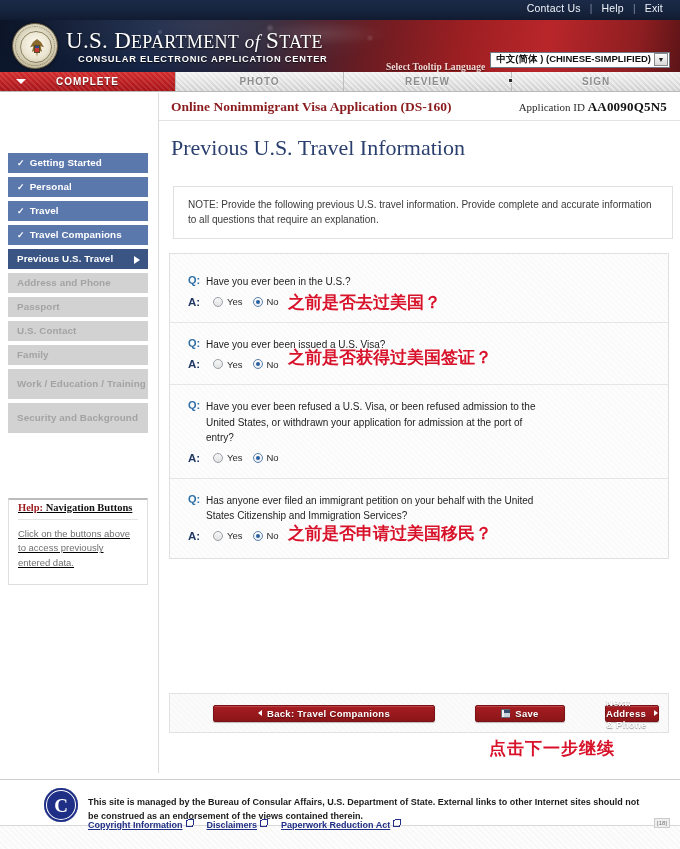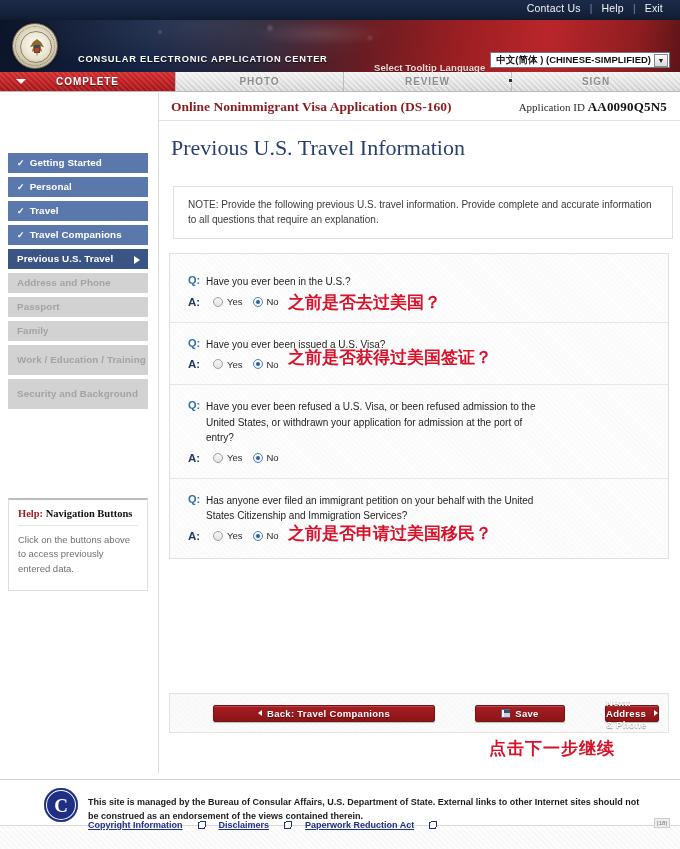--- a/index.html
+++ b/index.html
@@ -323,6 +323,11 @@
         <div class="eagle"></div>
         <div class="shield"></div>
       </div>
+    </div>
+    <div class="dept-title">
+      <span class="big">U.S. D</span><span class="sm">EPARTMENT</span>
+      <span class="it">of</span>
+      <span class="big">S</span><span class="sm">TATE</span>
     </div>
     <div class="dept-sub">CONSULAR ELECTRONIC APPLICATION CENTER</div>
 

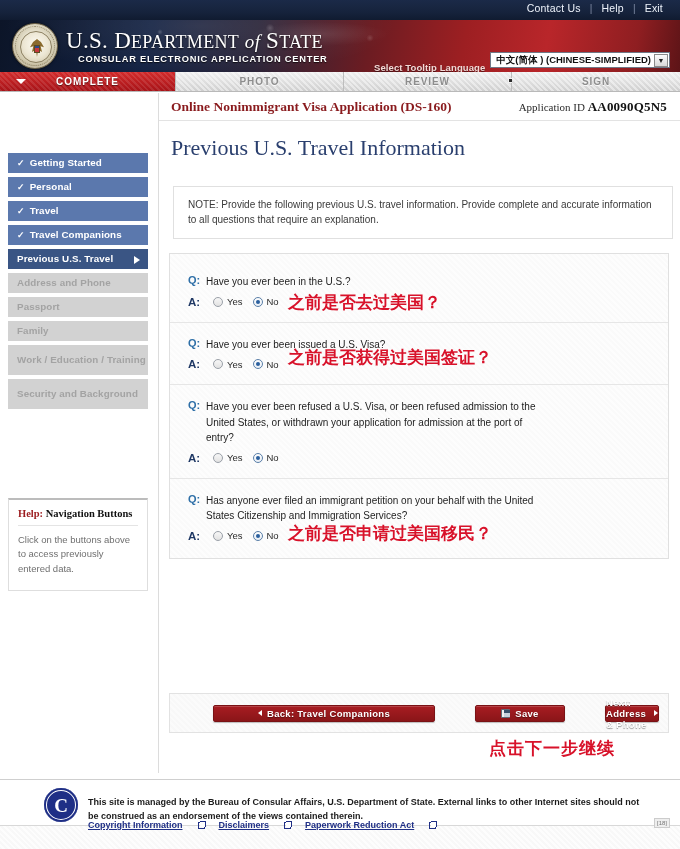--- a/index.html
+++ b/index.html
@@ -86,7 +86,7 @@
   }
   .lang-wrap { position:absolute; right:10px; top:27px; display:flex; align-items:center; gap:5px; }
   .lang-label {
-    font-family:Liberation Sans, sans-serif;
+    font-family:Liberation Serif, serif;
     color:#f4d8d6; font-size:9.5px; font-weight:bold; letter-spacing:.1px;
     text-shadow:0 1px 1px rgba(0,0,0,.6); white-space:nowrap;margin-top:15px;
   }

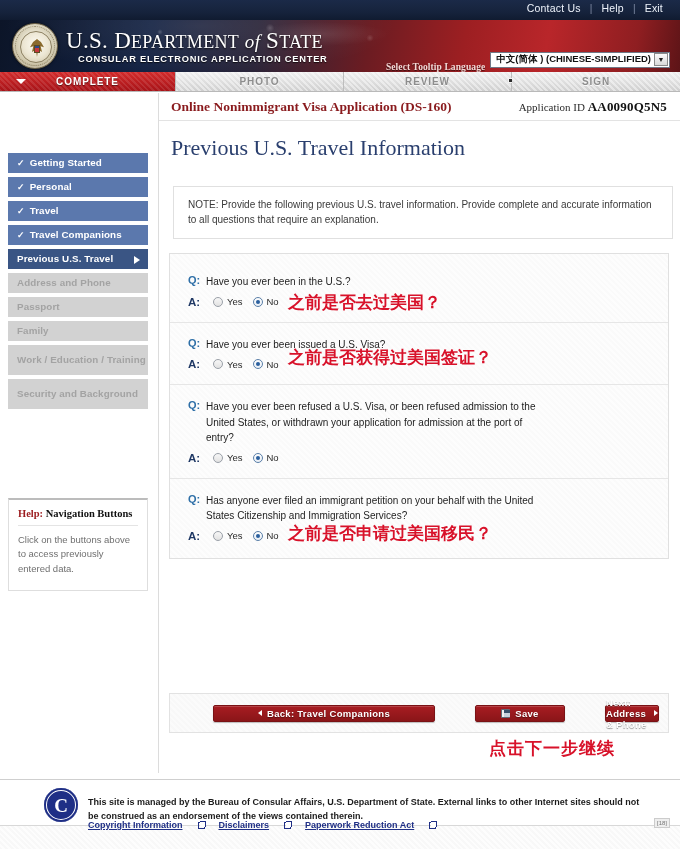--- a/index.html
+++ b/index.html
@@ -385,6 +385,9 @@
       </div>
       <div class="nav-item todo">
         <span class="lbl">Passport</span>
+      </div>
+      <div class="nav-item todo">
+        <span class="lbl">U.S. Contact</span>
       </div>
       <div class="nav-item todo">
         <span class="lbl">Family</span>

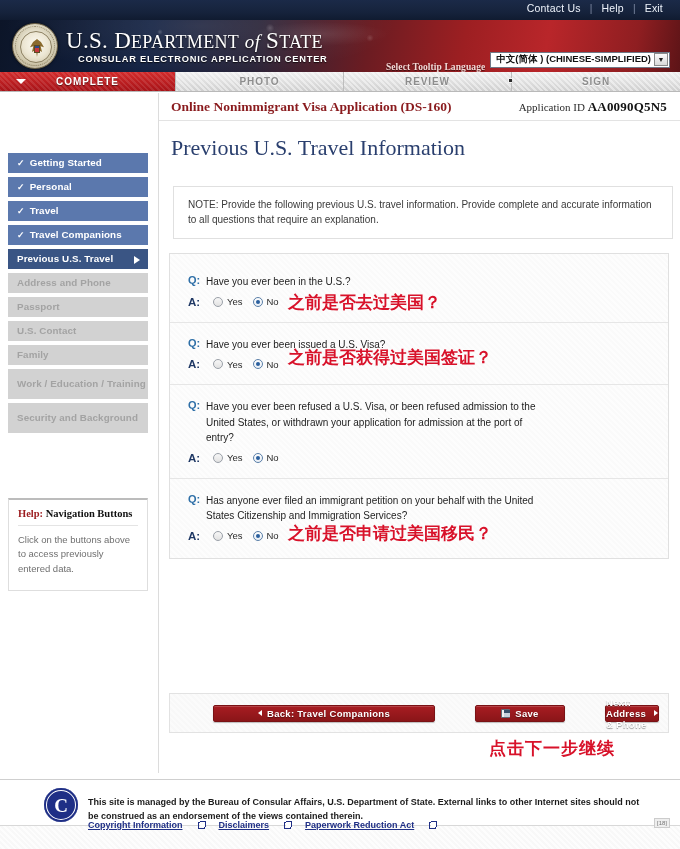--- a/index.html
+++ b/index.html
@@ -161,8 +161,8 @@
   .nav-item .lbl { line-height:1.15; }
 
   .helpbox {
-    position:absolute; left:8px; top:405px; width:140px; padding:8px 9px 14px 9px;
-    background:#ffffff; border:1px solid #dedede; border-top:2px solid #bcbcbc;
+    position:absolute; left:8px; top:405px; width:140px; padding:2px 9px 14px 9px;
+    background:#ffffff; border:1px solid #dedede; border-top:2px solid #bcbcbc;text-decoration:underline;
   }
   .helpbox h4 {
     margin:0 0 6px 0; font-family:"Liberation Serif", serif; font-size:10.5px; color:#111;

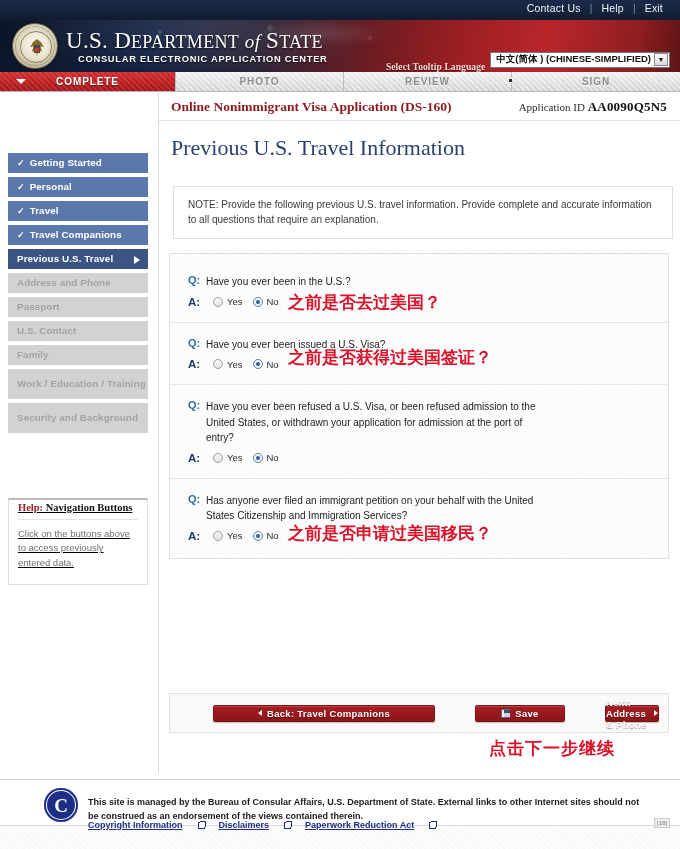--- a/index.html
+++ b/index.html
@@ -286,7 +286,7 @@
   .foot-links { position:absolute; left:88px; top:820px; display:flex; gap:14px; align-items:center; }
   .foot-links a {
     font-size:9px; color:#1f2f86; text-decoration:underline; font-weight:bold;
-    display:inline-flex; align-items:center; gap:15px;
+    display:inline-flex; gap:3px;
   }
   .extico {
     width:7px; height:7px; border:1px solid #1f2f86; position:relative; display:inline-block;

☆ ☆ ☆

TASK PROMPT:
Your answer should copy the listing word for word, with no pictures in it.

REPLY TO THE EXERCISE:
--- a/index.html
+++ b/index.html
@@ -323,6 +323,11 @@
         <div class="eagle"></div>
         <div class="shield"></div>
       </div>
+    </div>
+    <div class="dept-title">
+      <span class="big">U.S. D</span><span class="sm">EPARTMENT</span>
+      <span class="it">of</span>
+      <span class="big">S</span><span class="sm">TATE</span>
     </div>
     <div class="dept-sub">CONSULAR ELECTRONIC APPLICATION CENTER</div>
 

--- a/index.html
+++ b/index.html
@@ -86,7 +86,7 @@
   }
   .lang-wrap { position:absolute; right:10px; top:27px; display:flex; align-items:center; gap:5px; }
   .lang-label {
-    font-family:Liberation Sans, sans-serif;
+    font-family:Liberation Serif, serif;
     color:#f4d8d6; font-size:9.5px; font-weight:bold; letter-spacing:.1px;
     text-shadow:0 1px 1px rgba(0,0,0,.6); white-space:nowrap;margin-top:15px;
   }

--- a/index.html
+++ b/index.html
@@ -385,6 +385,9 @@
       </div>
       <div class="nav-item todo">
         <span class="lbl">Passport</span>
+      </div>
+      <div class="nav-item todo">
+        <span class="lbl">U.S. Contact</span>
       </div>
       <div class="nav-item todo">
         <span class="lbl">Family</span>

--- a/index.html
+++ b/index.html
@@ -161,8 +161,8 @@
   .nav-item .lbl { line-height:1.15; }
 
   .helpbox {
-    position:absolute; left:8px; top:405px; width:140px; padding:8px 9px 14px 9px;
-    background:#ffffff; border:1px solid #dedede; border-top:2px solid #bcbcbc;
+    position:absolute; left:8px; top:405px; width:140px; padding:2px 9px 14px 9px;
+    background:#ffffff; border:1px solid #dedede; border-top:2px solid #bcbcbc;text-decoration:underline;
   }
   .helpbox h4 {
     margin:0 0 6px 0; font-family:"Liberation Serif", serif; font-size:10.5px; color:#111;

--- a/index.html
+++ b/index.html
@@ -286,7 +286,7 @@
   .foot-links { position:absolute; left:88px; top:820px; display:flex; gap:14px; align-items:center; }
   .foot-links a {
     font-size:9px; color:#1f2f86; text-decoration:underline; font-weight:bold;
-    display:inline-flex; align-items:center; gap:15px;
+    display:inline-flex; gap:3px;
   }
   .extico {
     width:7px; height:7px; border:1px solid #1f2f86; position:relative; display:inline-block;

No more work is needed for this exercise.